We are using Tracy to profile our distributed GPU runtime system Celerity, and it's mostly working great. However, during some recent benchmarking runs on the Leonardo supercomputer we've noticed that traces often contain very long spikes for MPI non-blocking send / receive operations, with some transfers taking several thousand times longer than they should (e.g. 30ms instead of 10us, sometimes even > 100ms).

Here's an example trace for a run with 32 ranks. Notice how there are several small gaps throughout the run and a few very long ones towards the end, caused by long transfers (in the "p2p" fibers at the very bottom).

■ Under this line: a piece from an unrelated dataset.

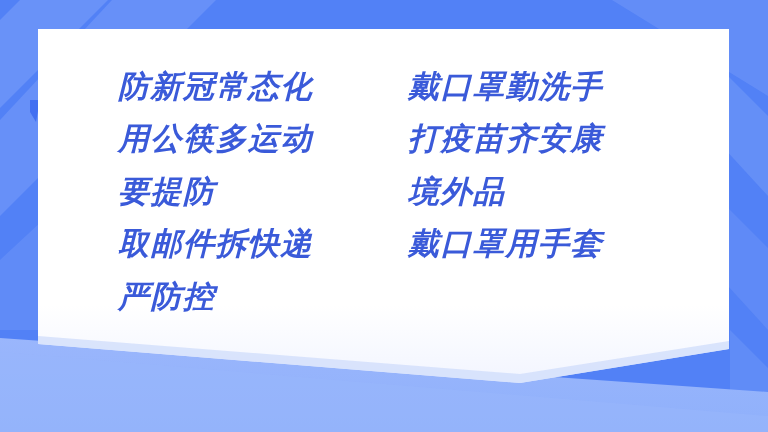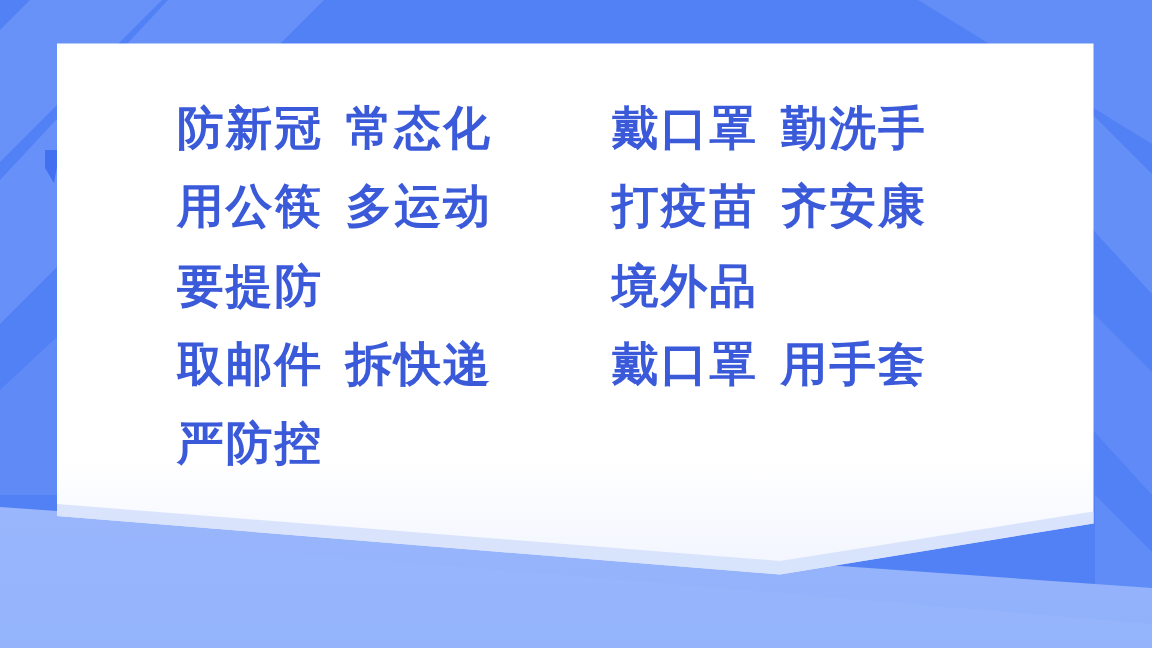"防新冠" .slogan-board { font-style: none -> italic }
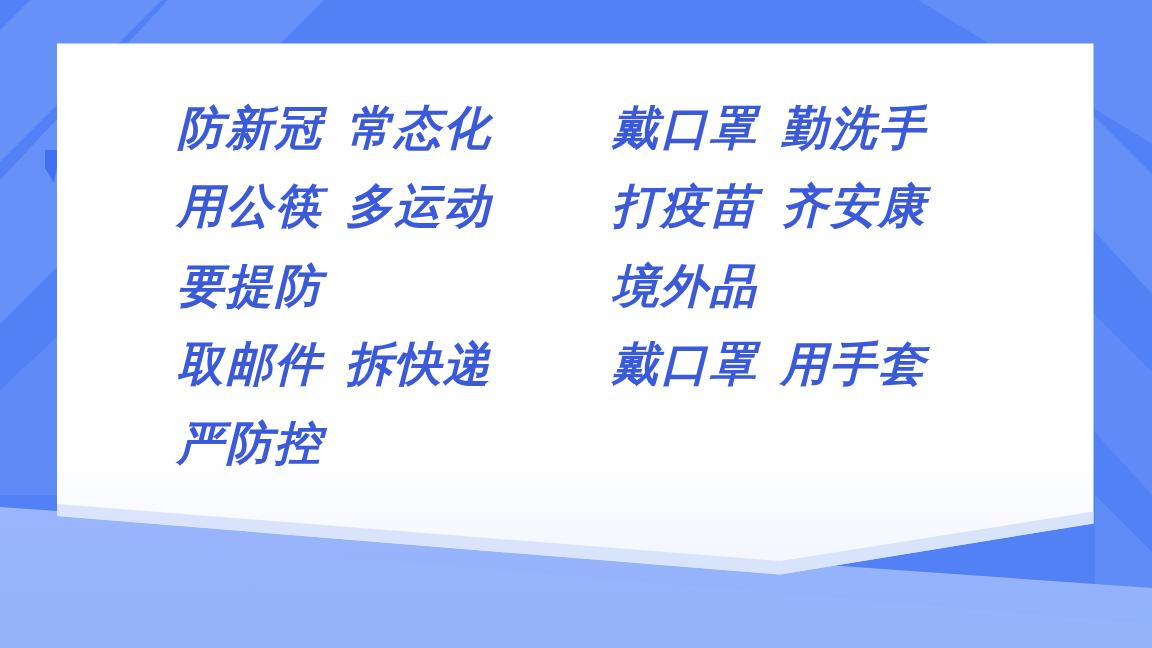"常态化" .phrase + .phrase { margin-left: 15px -> none }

The application is a simple stencil code executed over 10000 iterations, with each iteration performing exactly the same set of operations (point to point transfers between ranks, some copies as well as GPU kernel executions).

image

Long story short, it turns out that those spikes only happen while profiling with Tracy, and therefore seem to be due to some unfortunate interaction between the Tracy client and MPI.

What is very curious is that the gaps happen at seemingly predictable phases of the program's execution.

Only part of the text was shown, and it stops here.